> _Exercise description_
Scan the listing for the word "sizing" and report every line that contains it.

> _Data in this exercise_
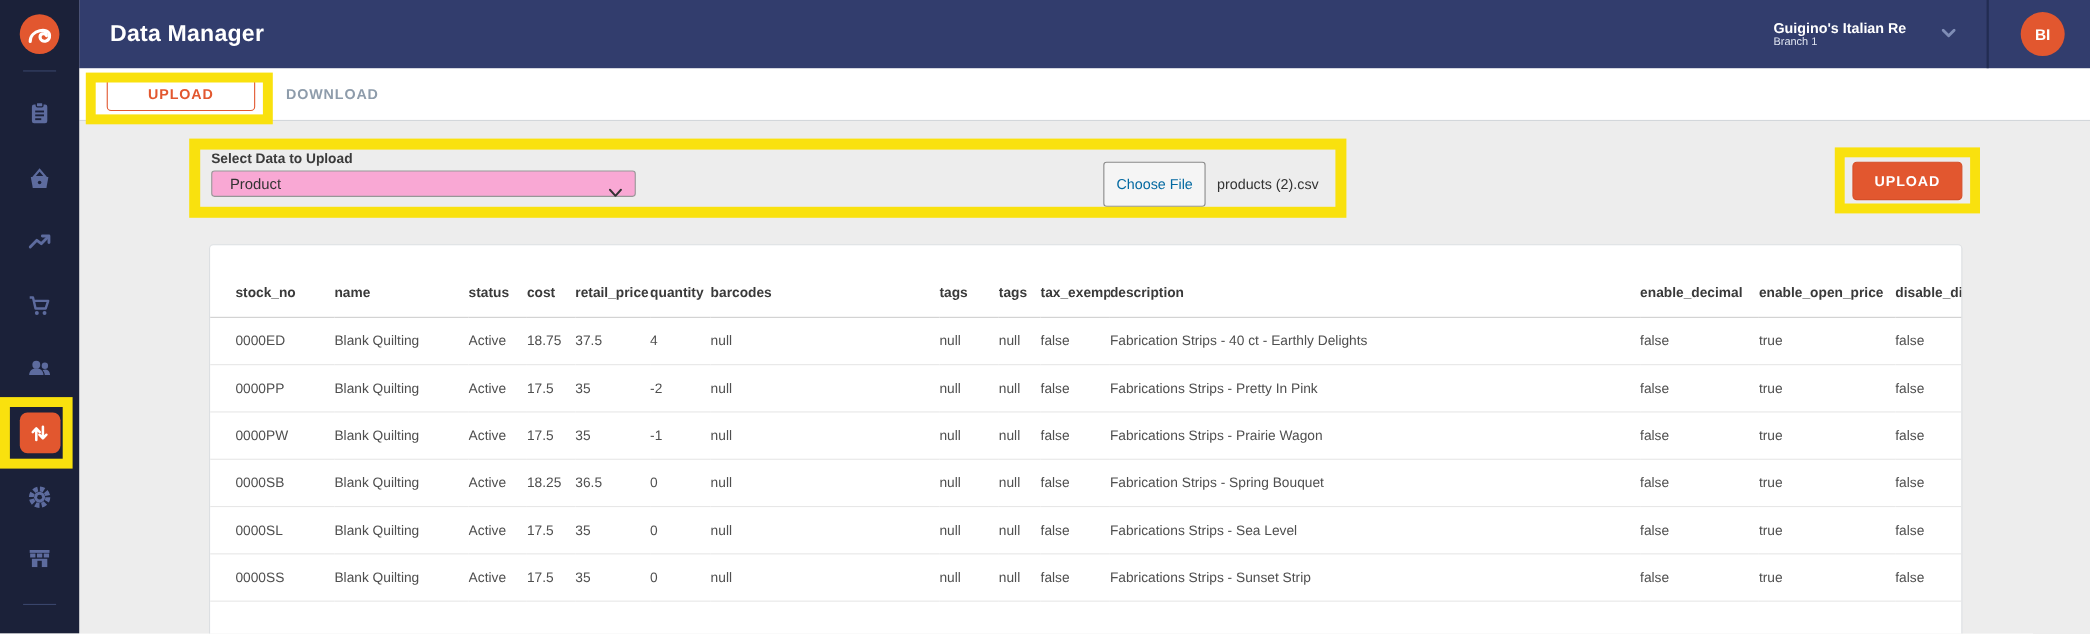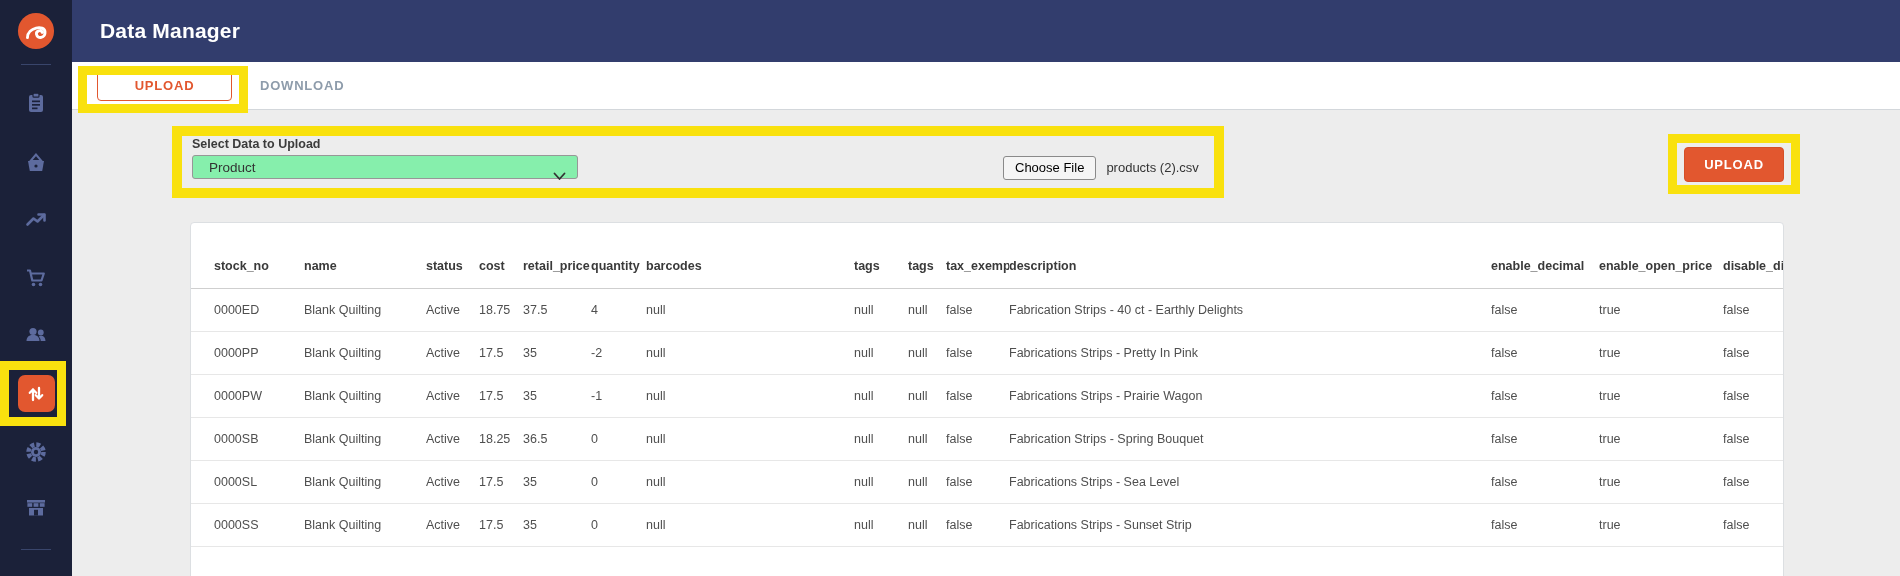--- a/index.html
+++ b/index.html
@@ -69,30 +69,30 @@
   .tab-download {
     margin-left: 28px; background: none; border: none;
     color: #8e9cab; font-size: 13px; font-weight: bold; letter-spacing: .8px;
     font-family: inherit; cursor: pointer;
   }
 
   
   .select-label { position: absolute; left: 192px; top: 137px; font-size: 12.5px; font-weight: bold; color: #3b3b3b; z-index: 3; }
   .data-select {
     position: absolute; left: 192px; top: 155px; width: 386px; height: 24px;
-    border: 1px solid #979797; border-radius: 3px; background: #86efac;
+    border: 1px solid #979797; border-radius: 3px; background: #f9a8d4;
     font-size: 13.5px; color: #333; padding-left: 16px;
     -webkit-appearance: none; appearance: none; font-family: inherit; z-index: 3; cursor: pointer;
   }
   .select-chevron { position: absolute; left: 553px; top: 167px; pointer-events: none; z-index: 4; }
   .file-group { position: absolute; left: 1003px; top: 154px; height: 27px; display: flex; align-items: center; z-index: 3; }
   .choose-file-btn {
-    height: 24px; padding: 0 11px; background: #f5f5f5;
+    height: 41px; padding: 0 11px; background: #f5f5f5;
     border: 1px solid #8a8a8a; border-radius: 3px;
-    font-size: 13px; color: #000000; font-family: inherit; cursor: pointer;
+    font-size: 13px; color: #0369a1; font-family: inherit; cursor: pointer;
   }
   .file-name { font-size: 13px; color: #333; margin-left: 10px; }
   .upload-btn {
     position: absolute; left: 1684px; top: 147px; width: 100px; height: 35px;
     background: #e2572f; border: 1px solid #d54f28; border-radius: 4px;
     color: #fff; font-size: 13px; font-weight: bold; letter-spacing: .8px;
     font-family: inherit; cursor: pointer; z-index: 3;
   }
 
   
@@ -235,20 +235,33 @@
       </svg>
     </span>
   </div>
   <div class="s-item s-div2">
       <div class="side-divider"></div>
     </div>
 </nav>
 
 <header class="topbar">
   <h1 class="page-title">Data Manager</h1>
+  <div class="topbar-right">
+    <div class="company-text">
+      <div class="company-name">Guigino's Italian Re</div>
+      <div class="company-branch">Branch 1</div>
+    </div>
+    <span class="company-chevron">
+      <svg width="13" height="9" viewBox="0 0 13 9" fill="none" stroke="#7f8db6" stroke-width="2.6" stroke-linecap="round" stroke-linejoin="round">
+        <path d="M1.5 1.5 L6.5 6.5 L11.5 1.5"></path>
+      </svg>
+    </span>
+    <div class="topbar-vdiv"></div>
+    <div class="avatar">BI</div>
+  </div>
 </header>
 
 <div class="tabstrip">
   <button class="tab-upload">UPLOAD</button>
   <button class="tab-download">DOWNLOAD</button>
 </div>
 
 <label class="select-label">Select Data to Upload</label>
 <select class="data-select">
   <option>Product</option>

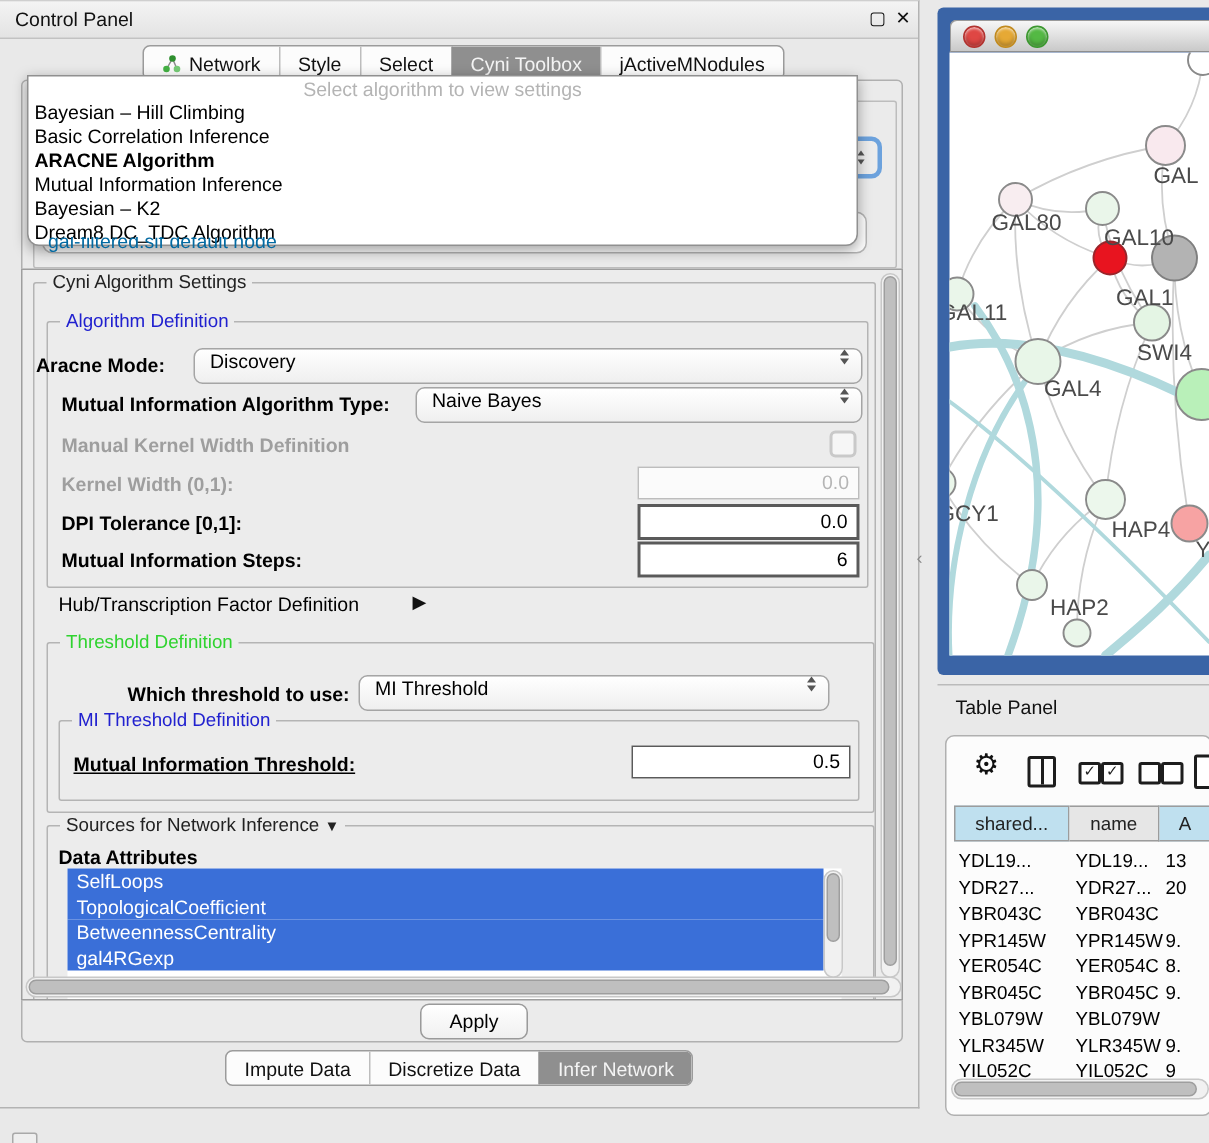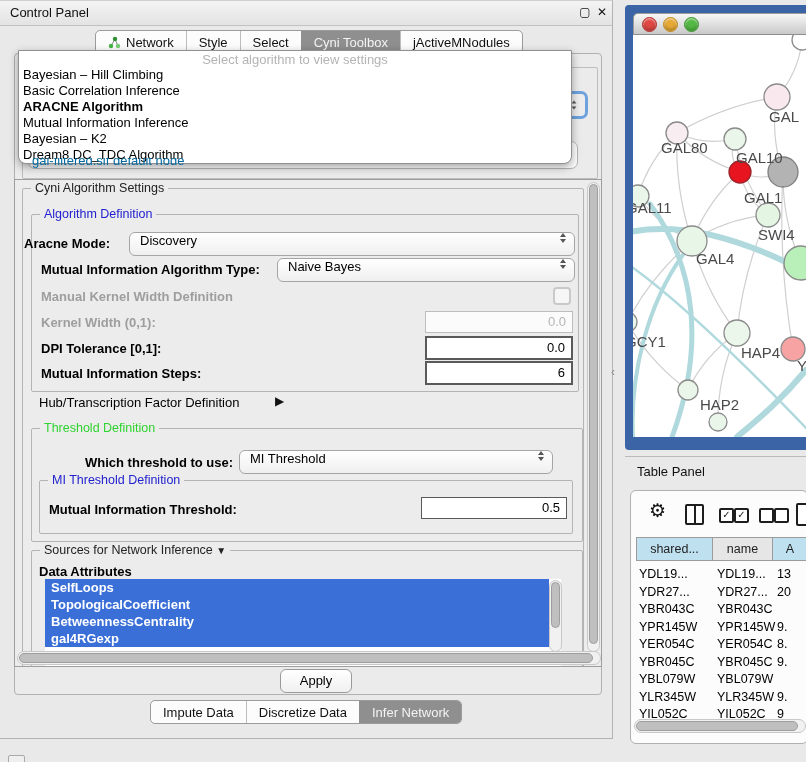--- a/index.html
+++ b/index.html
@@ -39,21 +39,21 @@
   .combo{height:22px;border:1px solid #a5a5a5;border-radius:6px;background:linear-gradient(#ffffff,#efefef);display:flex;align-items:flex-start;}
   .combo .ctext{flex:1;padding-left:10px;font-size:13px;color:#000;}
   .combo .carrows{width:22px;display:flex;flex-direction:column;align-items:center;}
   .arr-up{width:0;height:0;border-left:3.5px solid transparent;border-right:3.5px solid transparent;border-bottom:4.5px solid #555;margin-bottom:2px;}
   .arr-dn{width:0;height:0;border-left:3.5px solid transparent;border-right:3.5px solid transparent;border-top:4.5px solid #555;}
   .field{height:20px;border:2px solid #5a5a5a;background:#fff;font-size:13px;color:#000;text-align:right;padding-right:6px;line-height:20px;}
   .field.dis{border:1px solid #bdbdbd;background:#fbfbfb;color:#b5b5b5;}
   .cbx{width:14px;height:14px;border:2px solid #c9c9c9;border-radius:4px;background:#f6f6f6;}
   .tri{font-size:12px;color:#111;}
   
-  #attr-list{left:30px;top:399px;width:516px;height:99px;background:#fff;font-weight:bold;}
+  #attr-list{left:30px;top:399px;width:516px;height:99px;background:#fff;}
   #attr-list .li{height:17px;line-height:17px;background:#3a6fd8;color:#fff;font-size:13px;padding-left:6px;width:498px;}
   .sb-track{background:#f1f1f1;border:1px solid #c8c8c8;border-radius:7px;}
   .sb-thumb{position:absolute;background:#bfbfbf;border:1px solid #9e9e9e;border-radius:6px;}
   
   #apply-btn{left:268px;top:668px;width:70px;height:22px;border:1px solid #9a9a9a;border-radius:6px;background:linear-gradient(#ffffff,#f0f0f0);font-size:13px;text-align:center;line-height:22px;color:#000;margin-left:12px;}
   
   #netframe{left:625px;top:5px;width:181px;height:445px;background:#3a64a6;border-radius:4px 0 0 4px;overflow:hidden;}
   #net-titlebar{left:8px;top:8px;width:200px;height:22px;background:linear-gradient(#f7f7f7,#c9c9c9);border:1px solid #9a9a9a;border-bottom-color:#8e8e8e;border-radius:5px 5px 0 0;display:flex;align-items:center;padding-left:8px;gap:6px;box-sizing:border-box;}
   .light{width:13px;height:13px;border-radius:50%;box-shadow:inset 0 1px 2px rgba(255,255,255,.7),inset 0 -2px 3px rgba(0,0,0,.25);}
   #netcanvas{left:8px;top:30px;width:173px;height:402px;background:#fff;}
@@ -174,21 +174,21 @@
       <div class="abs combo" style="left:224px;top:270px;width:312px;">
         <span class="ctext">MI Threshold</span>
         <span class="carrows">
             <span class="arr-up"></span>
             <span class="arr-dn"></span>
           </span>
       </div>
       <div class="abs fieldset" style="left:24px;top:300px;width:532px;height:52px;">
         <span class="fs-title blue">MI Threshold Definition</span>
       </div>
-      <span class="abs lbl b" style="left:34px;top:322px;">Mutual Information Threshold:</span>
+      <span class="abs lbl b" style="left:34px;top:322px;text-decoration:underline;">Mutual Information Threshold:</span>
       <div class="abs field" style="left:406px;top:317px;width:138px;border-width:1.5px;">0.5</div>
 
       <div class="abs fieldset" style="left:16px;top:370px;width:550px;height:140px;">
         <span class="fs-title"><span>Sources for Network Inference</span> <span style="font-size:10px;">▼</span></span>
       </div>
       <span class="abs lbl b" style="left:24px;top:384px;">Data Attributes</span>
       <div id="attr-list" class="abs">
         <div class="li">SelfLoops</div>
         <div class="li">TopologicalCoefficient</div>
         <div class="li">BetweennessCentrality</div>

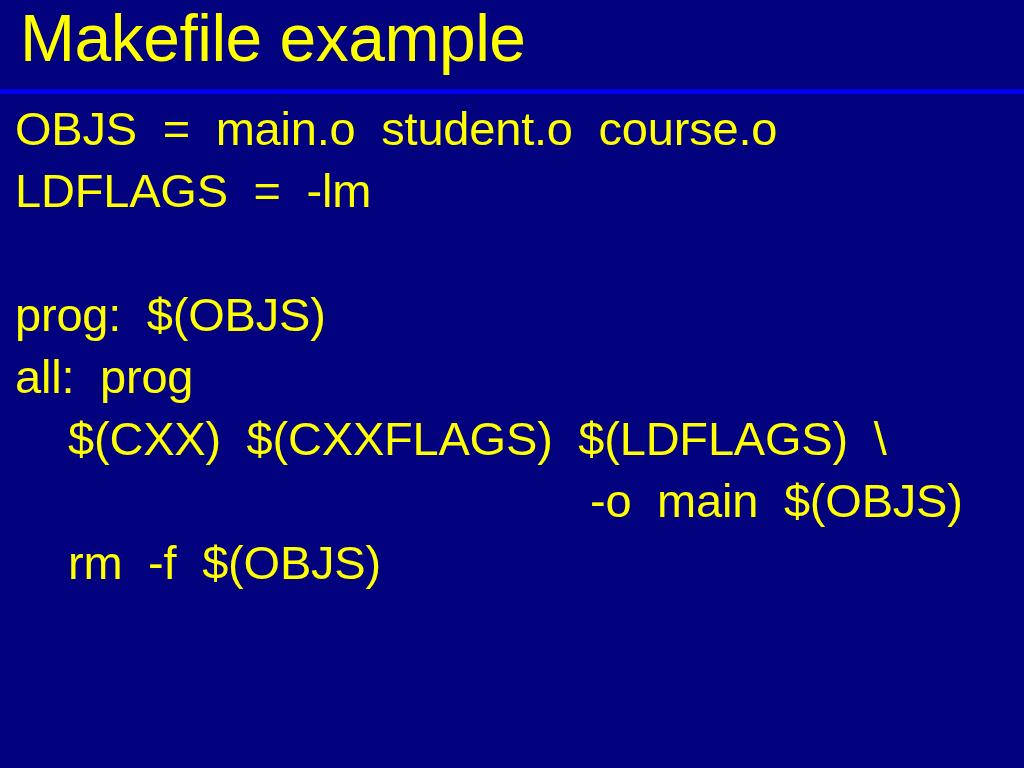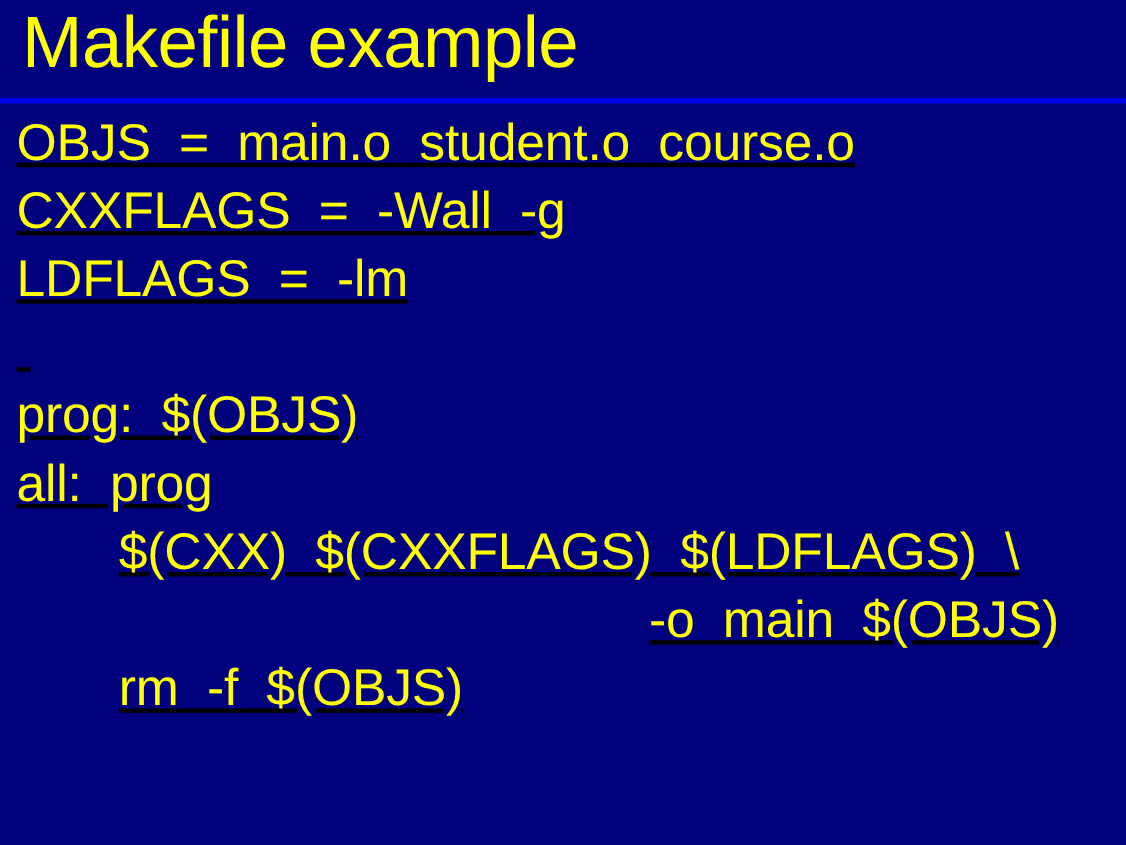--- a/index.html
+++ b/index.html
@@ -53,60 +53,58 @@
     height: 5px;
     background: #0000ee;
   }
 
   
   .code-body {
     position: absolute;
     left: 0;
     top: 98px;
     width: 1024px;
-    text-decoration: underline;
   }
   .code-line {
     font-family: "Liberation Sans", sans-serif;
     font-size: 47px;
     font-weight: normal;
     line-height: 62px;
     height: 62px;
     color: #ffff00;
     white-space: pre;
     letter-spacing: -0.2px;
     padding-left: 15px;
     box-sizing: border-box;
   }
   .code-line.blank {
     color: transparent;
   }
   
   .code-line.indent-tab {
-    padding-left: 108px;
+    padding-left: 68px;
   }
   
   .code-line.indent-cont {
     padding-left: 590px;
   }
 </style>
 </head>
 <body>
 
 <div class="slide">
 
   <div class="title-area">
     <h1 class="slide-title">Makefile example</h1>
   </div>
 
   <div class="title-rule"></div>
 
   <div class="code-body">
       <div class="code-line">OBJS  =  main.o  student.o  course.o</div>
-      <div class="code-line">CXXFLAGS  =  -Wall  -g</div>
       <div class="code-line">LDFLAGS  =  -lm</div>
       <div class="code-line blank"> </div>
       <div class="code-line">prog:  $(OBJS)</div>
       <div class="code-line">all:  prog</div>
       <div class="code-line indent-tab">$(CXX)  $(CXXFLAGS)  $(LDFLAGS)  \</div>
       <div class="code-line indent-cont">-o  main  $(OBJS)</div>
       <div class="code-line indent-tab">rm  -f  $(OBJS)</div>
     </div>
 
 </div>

> _Output for this task_
   #net-titlebar{left:8px;top:8px;width:200px;height:22px;background:linear-gradient(#f7f7f7,#c9c9c9);border:1px solid #9a9a9a;border-bottom-color:#8e8e8e;border-radius:5px 5px 0 0;display:flex;align-items:center;padding-left:8px;gap:6px;box-sizing:border-box;}
     box-sizing: border-box;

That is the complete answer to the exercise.